ACTIVITY: Somewhere below is a line with "tax: 15.00 -> 14.34" and, later, a line with "total: 20816.53 -> 18981.67"; repeat those two lines and all the lines between them, exactly as they are.

MATERIALS PROVIDED below:

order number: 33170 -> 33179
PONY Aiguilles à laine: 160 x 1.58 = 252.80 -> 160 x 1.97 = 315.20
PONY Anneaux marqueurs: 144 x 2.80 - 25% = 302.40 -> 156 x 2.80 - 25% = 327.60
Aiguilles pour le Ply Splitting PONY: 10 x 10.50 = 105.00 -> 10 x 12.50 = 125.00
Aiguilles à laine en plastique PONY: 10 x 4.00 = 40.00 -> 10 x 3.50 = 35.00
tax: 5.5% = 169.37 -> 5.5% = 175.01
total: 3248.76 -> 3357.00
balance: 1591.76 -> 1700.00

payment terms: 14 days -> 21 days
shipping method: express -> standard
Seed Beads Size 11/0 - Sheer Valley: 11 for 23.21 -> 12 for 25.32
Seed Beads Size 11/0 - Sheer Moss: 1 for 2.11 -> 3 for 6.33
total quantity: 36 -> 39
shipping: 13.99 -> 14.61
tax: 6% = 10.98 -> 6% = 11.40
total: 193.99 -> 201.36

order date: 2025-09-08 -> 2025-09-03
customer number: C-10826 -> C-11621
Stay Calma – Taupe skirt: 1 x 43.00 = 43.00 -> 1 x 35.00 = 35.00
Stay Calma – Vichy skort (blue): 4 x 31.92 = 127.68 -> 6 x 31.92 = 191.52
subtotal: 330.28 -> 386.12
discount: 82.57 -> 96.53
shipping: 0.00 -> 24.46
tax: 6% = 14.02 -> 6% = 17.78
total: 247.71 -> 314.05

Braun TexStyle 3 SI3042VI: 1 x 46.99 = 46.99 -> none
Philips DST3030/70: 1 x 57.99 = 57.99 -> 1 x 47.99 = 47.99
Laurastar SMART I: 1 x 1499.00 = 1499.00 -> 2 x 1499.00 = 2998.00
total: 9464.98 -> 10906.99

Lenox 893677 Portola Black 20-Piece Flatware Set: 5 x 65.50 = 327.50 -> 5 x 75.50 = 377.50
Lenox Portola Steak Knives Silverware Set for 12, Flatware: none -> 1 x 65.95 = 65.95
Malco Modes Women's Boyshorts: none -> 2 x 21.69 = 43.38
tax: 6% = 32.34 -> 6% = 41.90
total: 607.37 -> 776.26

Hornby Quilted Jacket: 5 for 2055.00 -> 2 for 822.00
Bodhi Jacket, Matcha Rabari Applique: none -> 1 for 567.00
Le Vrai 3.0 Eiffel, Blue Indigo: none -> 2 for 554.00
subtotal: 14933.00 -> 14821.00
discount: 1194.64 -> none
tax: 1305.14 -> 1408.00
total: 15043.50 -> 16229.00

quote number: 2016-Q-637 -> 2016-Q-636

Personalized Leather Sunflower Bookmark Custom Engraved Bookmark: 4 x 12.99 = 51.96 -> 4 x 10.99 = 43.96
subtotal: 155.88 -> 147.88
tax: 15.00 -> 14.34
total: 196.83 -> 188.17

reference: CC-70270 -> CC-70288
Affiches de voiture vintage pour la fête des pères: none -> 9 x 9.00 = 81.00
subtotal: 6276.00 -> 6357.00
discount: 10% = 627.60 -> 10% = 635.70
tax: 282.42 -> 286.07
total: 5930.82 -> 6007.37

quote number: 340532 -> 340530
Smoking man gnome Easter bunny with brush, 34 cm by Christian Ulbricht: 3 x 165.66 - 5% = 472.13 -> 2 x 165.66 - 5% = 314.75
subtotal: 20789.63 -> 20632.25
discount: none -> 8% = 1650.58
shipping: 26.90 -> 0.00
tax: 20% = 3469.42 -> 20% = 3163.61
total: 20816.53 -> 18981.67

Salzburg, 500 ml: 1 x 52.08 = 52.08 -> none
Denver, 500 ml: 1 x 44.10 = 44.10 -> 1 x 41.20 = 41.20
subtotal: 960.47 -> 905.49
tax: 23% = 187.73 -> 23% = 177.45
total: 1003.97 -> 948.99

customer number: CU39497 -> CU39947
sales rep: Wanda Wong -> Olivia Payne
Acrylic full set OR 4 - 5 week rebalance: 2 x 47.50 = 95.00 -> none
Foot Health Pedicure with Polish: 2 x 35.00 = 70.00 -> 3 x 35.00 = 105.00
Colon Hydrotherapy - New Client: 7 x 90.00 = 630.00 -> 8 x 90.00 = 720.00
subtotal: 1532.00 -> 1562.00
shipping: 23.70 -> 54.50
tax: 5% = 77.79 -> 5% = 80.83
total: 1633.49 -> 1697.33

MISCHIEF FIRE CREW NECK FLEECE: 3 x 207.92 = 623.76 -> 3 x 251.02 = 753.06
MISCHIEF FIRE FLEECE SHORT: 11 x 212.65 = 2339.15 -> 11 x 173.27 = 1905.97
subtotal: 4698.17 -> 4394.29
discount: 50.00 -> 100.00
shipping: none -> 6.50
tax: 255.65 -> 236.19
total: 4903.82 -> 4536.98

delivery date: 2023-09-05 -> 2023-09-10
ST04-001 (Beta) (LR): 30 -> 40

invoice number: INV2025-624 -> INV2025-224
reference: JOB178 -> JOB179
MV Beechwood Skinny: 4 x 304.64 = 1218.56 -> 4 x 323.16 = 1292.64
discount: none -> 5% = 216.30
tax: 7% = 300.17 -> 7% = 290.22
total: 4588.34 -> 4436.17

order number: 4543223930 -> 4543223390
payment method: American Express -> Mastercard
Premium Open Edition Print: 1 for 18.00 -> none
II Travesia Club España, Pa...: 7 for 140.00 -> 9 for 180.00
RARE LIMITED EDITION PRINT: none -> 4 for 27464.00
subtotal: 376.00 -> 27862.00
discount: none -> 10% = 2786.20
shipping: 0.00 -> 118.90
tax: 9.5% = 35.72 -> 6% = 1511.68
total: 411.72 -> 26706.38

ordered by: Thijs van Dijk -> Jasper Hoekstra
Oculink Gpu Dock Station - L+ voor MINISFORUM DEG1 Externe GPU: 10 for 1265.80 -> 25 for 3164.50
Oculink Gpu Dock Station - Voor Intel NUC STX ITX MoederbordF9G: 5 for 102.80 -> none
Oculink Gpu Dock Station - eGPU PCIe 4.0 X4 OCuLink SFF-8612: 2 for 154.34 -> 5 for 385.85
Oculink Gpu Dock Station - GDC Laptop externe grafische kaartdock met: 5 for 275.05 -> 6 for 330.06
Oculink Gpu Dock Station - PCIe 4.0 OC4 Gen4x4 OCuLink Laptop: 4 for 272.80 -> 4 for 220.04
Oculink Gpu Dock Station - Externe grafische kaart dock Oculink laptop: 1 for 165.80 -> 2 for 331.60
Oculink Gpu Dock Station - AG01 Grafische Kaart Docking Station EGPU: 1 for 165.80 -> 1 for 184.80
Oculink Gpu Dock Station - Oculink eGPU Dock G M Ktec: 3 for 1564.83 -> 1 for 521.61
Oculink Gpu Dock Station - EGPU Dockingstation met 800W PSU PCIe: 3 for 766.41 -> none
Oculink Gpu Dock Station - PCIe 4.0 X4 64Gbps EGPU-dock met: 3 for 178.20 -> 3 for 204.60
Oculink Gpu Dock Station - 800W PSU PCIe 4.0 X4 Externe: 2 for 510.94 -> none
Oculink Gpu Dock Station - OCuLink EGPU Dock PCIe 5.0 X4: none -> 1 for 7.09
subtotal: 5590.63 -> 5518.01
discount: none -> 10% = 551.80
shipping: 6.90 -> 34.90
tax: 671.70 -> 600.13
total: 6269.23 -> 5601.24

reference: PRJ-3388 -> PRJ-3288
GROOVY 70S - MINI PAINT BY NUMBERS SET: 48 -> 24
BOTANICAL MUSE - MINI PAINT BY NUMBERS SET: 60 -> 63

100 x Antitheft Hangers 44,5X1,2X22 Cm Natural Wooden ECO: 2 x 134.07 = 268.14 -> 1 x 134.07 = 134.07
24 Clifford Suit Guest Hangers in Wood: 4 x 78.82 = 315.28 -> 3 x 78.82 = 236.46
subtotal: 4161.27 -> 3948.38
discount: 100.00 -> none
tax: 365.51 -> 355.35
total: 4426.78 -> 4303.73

End of MATERIALS PROVIDED.

ANSWER BELOW:
tax: 15.00 -> 14.34
total: 196.83 -> 188.17

reference: CC-70270 -> CC-70288
Affiches de voiture vintage pour la fête des pères: none -> 9 x 9.00 = 81.00
subtotal: 6276.00 -> 6357.00
discount: 10% = 627.60 -> 10% = 635.70
tax: 282.42 -> 286.07
total: 5930.82 -> 6007.37

quote number: 340532 -> 340530
Smoking man gnome Easter bunny with brush, 34 cm by Christian Ulbricht: 3 x 165.66 - 5% = 472.13 -> 2 x 165.66 - 5% = 314.75
subtotal: 20789.63 -> 20632.25
discount: none -> 8% = 1650.58
shipping: 26.90 -> 0.00
tax: 20% = 3469.42 -> 20% = 3163.61
total: 20816.53 -> 18981.67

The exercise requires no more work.